### [REQUIRED WORK]
Your task is to find every line of the data that holds the string "height" and copy it.

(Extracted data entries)
********************

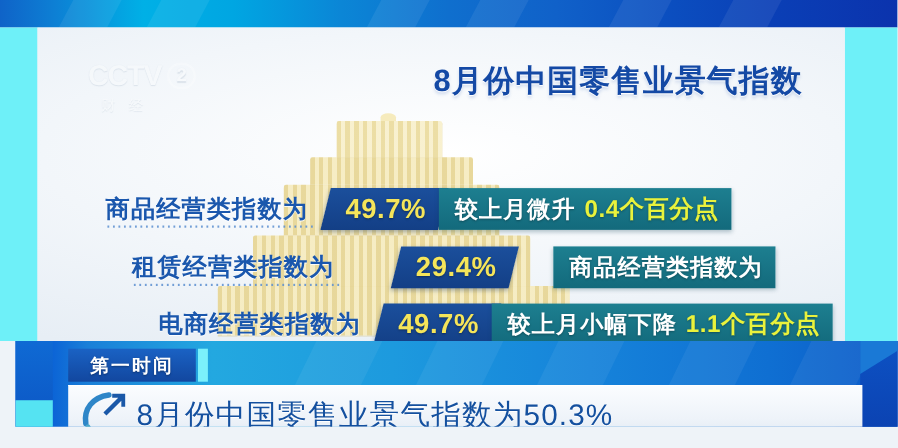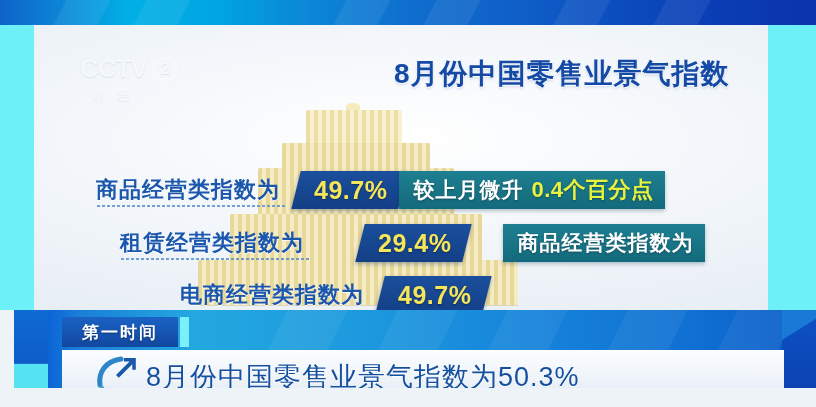--- a/index.html
+++ b/index.html
@@ -69,21 +69,21 @@
     font-size:28px; font-weight:bold; letter-spacing:1px;
     color:#1449a5;
     text-shadow:0 1px 0 rgba(255,255,255,.9), 0 2px 3px rgba(20,73,165,.18);
     white-space:nowrap;
   }
 
   
   .row { position:absolute; height:38px; display:flex; align-items:stretch; }
   .row-1 { left:62px;  top:146px;text-align:right; }
   .row-2 { left:86px;  top:199px;gap:40px; }
-  .row-3 { left:110px; top:251px;margin-left:36px; }
+  .row-3 { left:110px; top:251px; }
 
   .label {
     position:relative;
     display:flex; align-items:center;
     font-size:22px; font-weight:bold; color:#1a57ad;
     letter-spacing:1px; white-space:nowrap;
     padding-right:16px;
     text-shadow:0 1px 0 rgba(255,255,255,.85);
   }
   .label::after {
@@ -178,21 +178,20 @@
   .tag-accent {
     position:absolute; left:166px; top:7px; width:9px; height:30px;
     background:#7bf0fb;
   }
 
   .ticker {
     position:absolute; left:48px; top:40px; width:722px; height:53px;
     background:linear-gradient(180deg,#fbfdff 0%,#eef3f9 58%,#dce6f1 100%);
     display:flex; align-items:center;
     box-shadow:inset 0 1px 0 rgba(255,255,255,.9);
-    padding-left:22px;
   }
   .ticker-logo {
     position:relative; width:56px; height:50px; flex:0 0 56px; margin-left:6px;
   }
   .ticker-text {
     font-size:27px; font-weight:normal; color:#14509f; letter-spacing:1px;
     white-space:nowrap;
     text-shadow:0 1px 0 rgba(255,255,255,.9);
   }
 </style>
@@ -252,20 +251,24 @@
       </div>
       <div class="teal">
         <span class="cmp">商品经营类指数为</span>
       </div>
     </div>
 
     <div class="row row-3">
       <div class="label">电商经营类指数为</div>
       <div class="pct-wrap">
         <div class="pct">49.7%</div>
+      </div>
+      <div class="teal">
+        <span class="cmp">较上月小幅下降</span>
+        <span class="delta">1.1个百分点</span>
       </div>
     </div>
 
   </div>
 
   <div class="bottom">
     <div class="chev" style="left:250px"></div>
     <div class="chev" style="left:360px"></div>
     <div class="chev" style="left:470px"></div>
     <div class="chev" style="left:590px"></div>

********************

### [EXERCISE RESULT]
   .row { position:absolute; height:38px; display:flex; align-items:stretch; }
     position:absolute; left:166px; top:7px; width:9px; height:30px;
     position:absolute; left:48px; top:40px; width:722px; height:53px;
     position:relative; width:56px; height:50px; flex:0 0 56px; margin-left:6px;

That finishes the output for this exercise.